• **SUPPLIED INFORMATION**
———

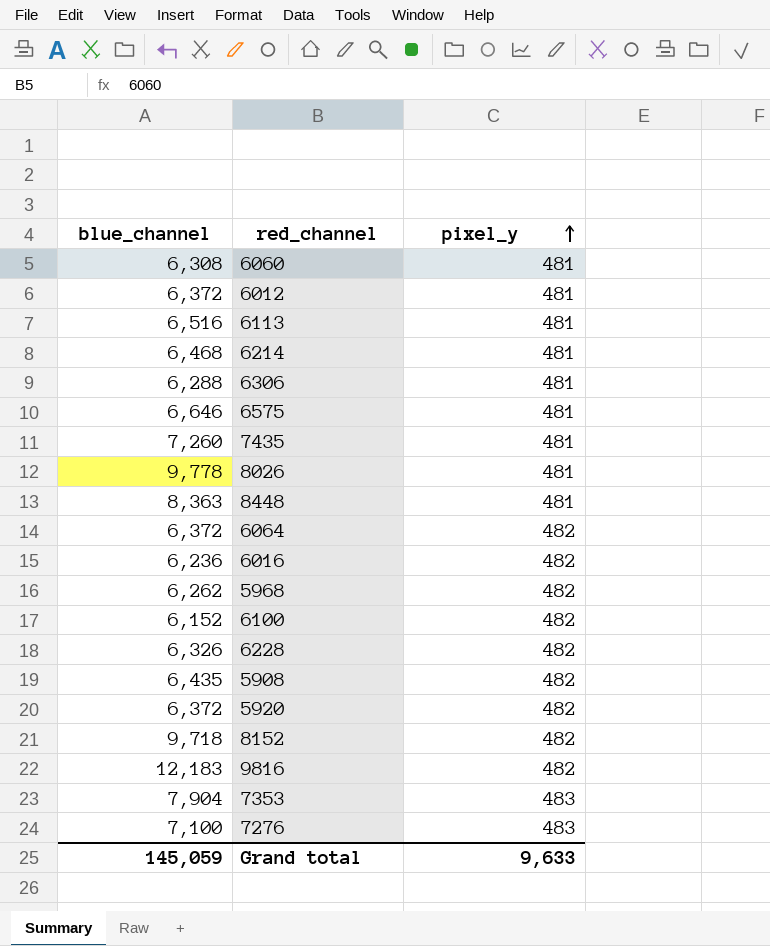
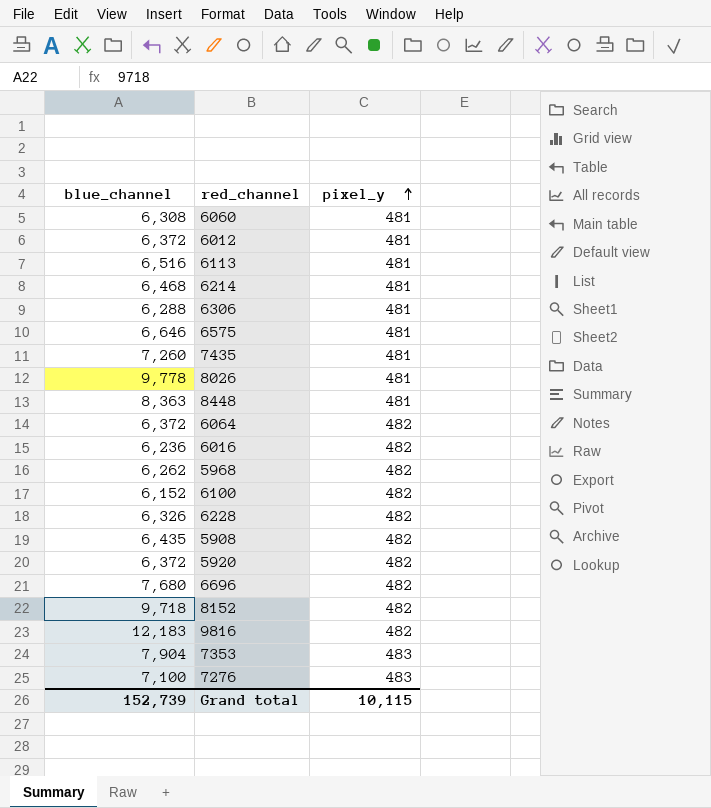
row 6696: none -> 7,680 | 482
Grand total | blue_channel: 145,059 -> 152,739
Grand total | pixel_y: 9,633 -> 10,115

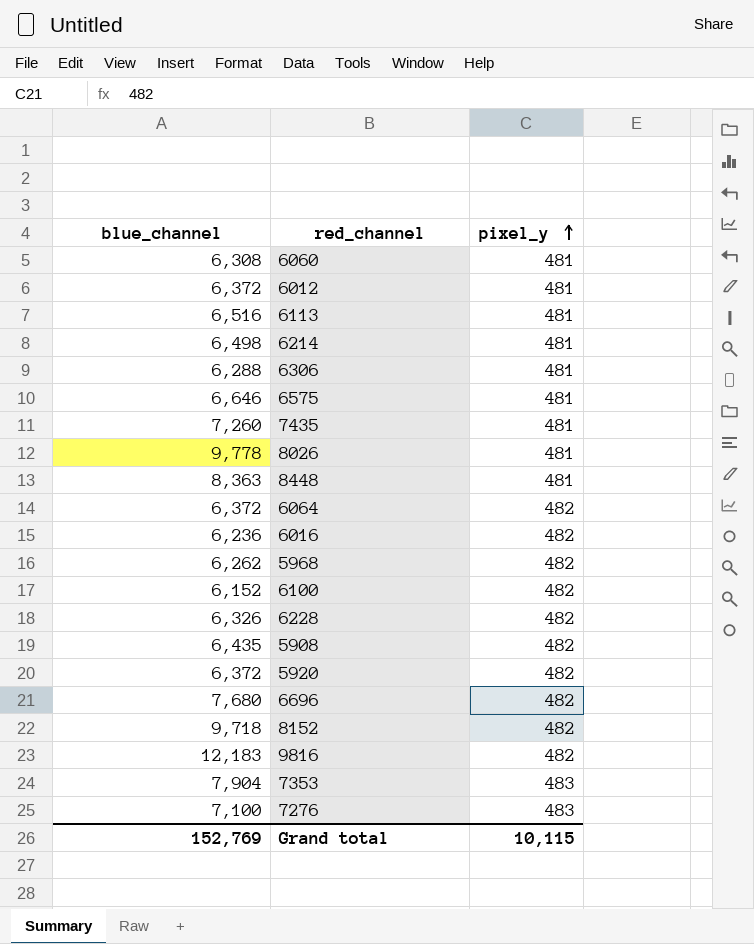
6214 | blue_channel: 6,468 -> 6,498
Grand total | blue_channel: 152,739 -> 152,769

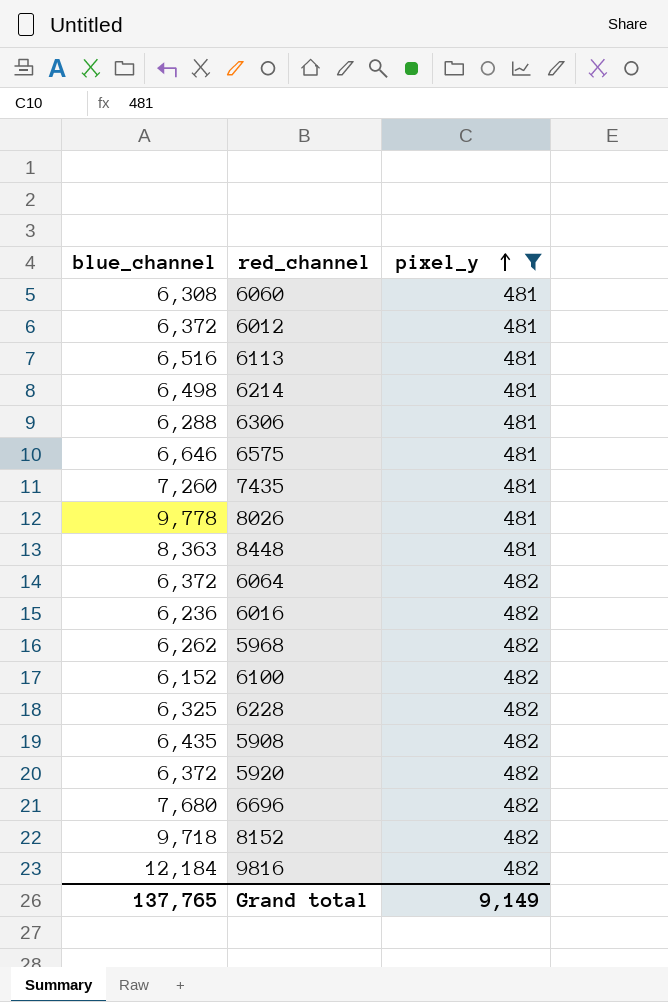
filter: none -> pixel_y != 483
6228 | blue_channel: 6,326 -> 6,325
9816 | blue_channel: 12,183 -> 12,184
Grand total | blue_channel: 152,769 -> 137,765
Grand total | pixel_y: 10,115 -> 9,149

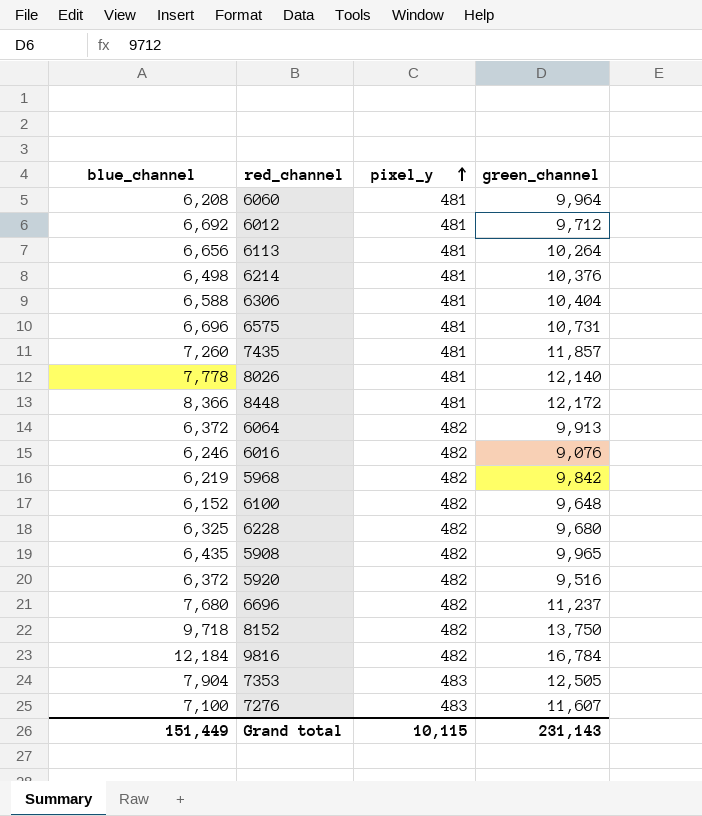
filter: pixel_y != 483 -> none
column green_channel | position: none -> 4
6060 | blue_channel: 6,308 -> 6,208
6012 | blue_channel: 6,372 -> 6,692
6113 | blue_channel: 6,516 -> 6,656
6306 | blue_channel: 6,288 -> 6,588
6575 | blue_channel: 6,646 -> 6,696
8026 | blue_channel: 9,778 -> 7,778
8448 | blue_channel: 8,363 -> 8,366
6016 | blue_channel: 6,236 -> 6,246
5968 | blue_channel: 6,262 -> 6,219
Grand total | blue_channel: 137,765 -> 151,449
Grand total | pixel_y: 9,149 -> 10,115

———

• **PROBLEM TO WORK ON**
All lines above from the one containing "Grand total | blue_channel: 152,739" up to and including the one containing "6113 | blue_channel: 6,516 -> 6,656" are to be set down exactly, and nothing else. Leave images out.

• **ANSWER TO THIS PROBLEM**
Grand total | blue_channel: 152,739 -> 152,769

filter: none -> pixel_y != 483
6228 | blue_channel: 6,326 -> 6,325
9816 | blue_channel: 12,183 -> 12,184
Grand total | blue_channel: 152,769 -> 137,765
Grand total | pixel_y: 10,115 -> 9,149

filter: pixel_y != 483 -> none
column green_channel | position: none -> 4
6060 | blue_channel: 6,308 -> 6,208
6012 | blue_channel: 6,372 -> 6,692
6113 | blue_channel: 6,516 -> 6,656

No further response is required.